Novartis drug PKC412 receives Breakthrough Therapy designation from FDA for newly-diagnosed FLT3-mutated AML

PKC412 (midostaurin) significantly improved overall survival of adult patients eligible to receive standard induction and consolidation chemotherapy.

Novartis has announced that FDA has granted Breakthrough Therapy designation to PKC412 (midostaurin). PKC412 is an investigational treatment for adults with newly-diagnosed acute myeloid leukemia (AML) who are FLT3 mutation-positive, as detected by an FDA-approved test, and who are eligible to receive standard induction and consolidation chemotherapy.

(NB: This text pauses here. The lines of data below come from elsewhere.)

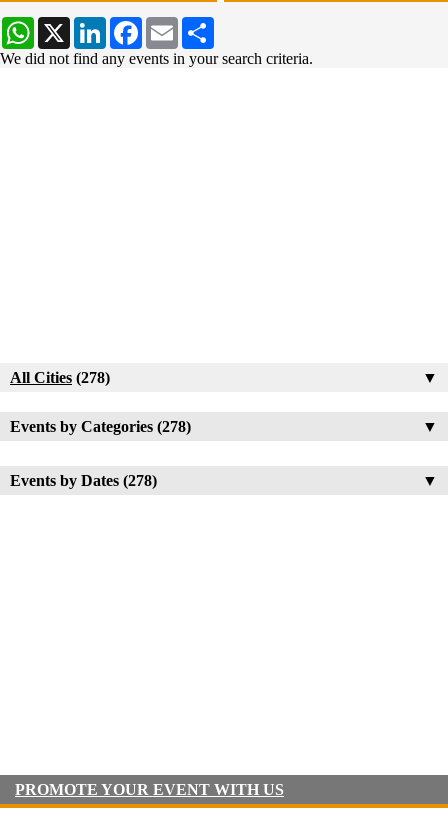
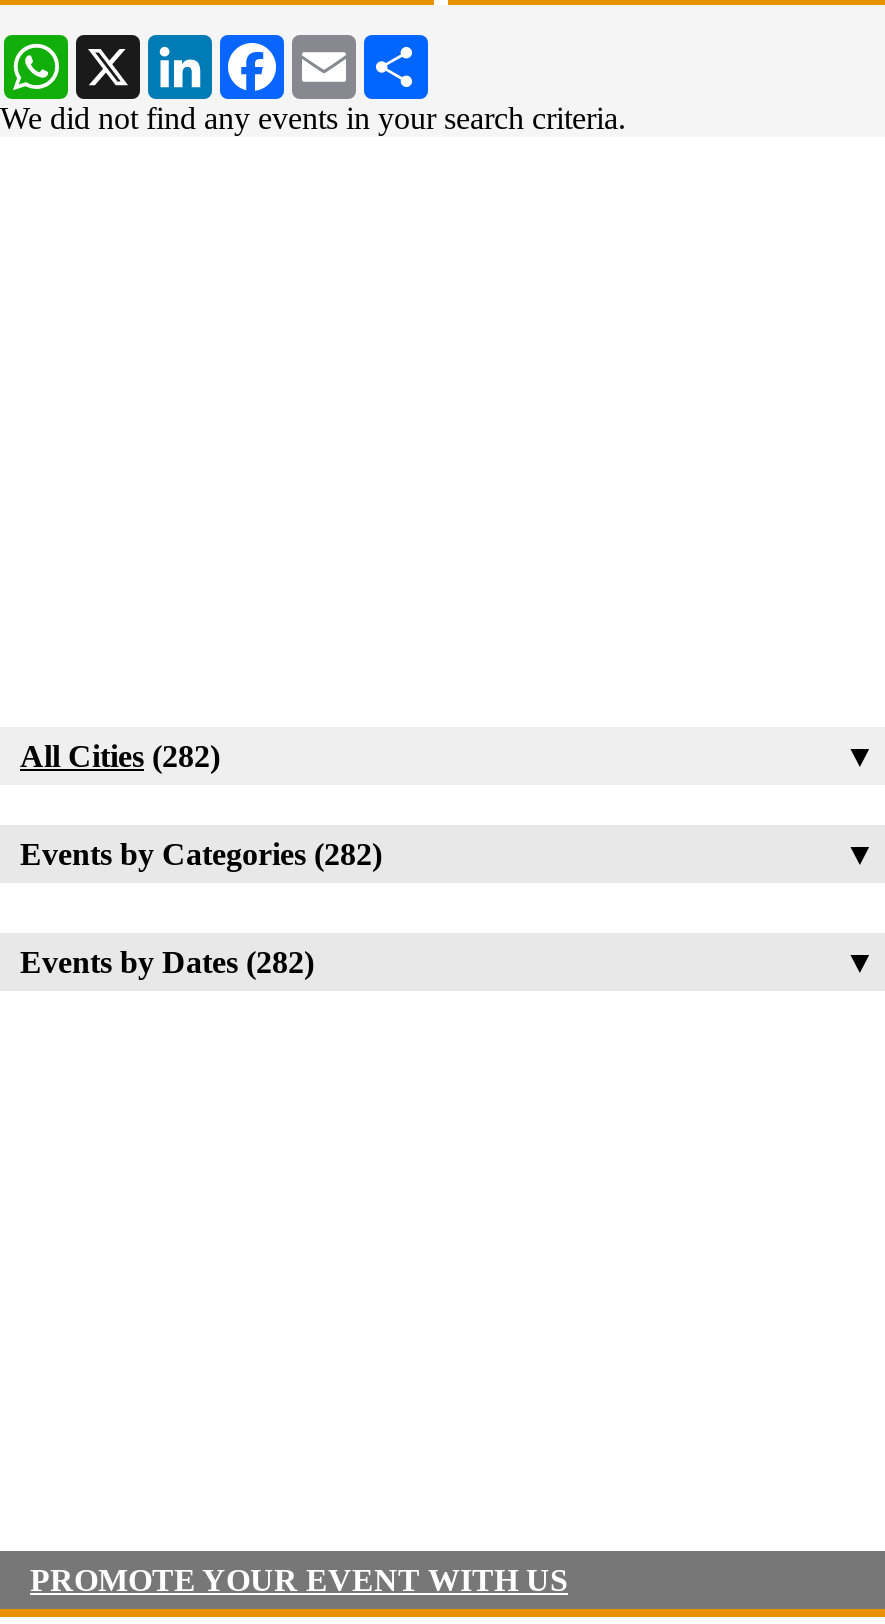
- All Cities (278)
+ All Cities (282)

- Events by Categories (278)
+ Events by Categories (282)

- Events by Dates (278)
+ Events by Dates (282)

The Breakthrough Therapy designation for PKC412 is primarily based upon the positive results from the Phase III RATIFY (CALGB 10603) clinical trial. This study was conducted in partnership with the Alliance for Clinical Trials in Oncology and presented during a plenary session at the 57th American Society of Hematology (ASH) Annual Meeting.

Patients who received PKC412 and standard induction and consolidation chemotherapy experienced a significant improvement in overall survival (OS) (hazard ratio = 0.77, P = 0.0074) compared to those who received standard induction and consolidation chemotherapy alone. The median OS for patients in the PKC412 (midostaurin) treatment group was 74.7 months (95% confidence interval [CI]: 31.7, not attained), versus 25.6 months (95% CI: 18.6, 42.9) for patients in the placebo group. No statistically significant differences were observed in the overall rate of grade 3 or higher hematologic and non-hematologic adverse events in the PKC412 treatment group versus the placebo group. A total of 37 deaths were reported, with no difference in treatment-related deaths observed between groups.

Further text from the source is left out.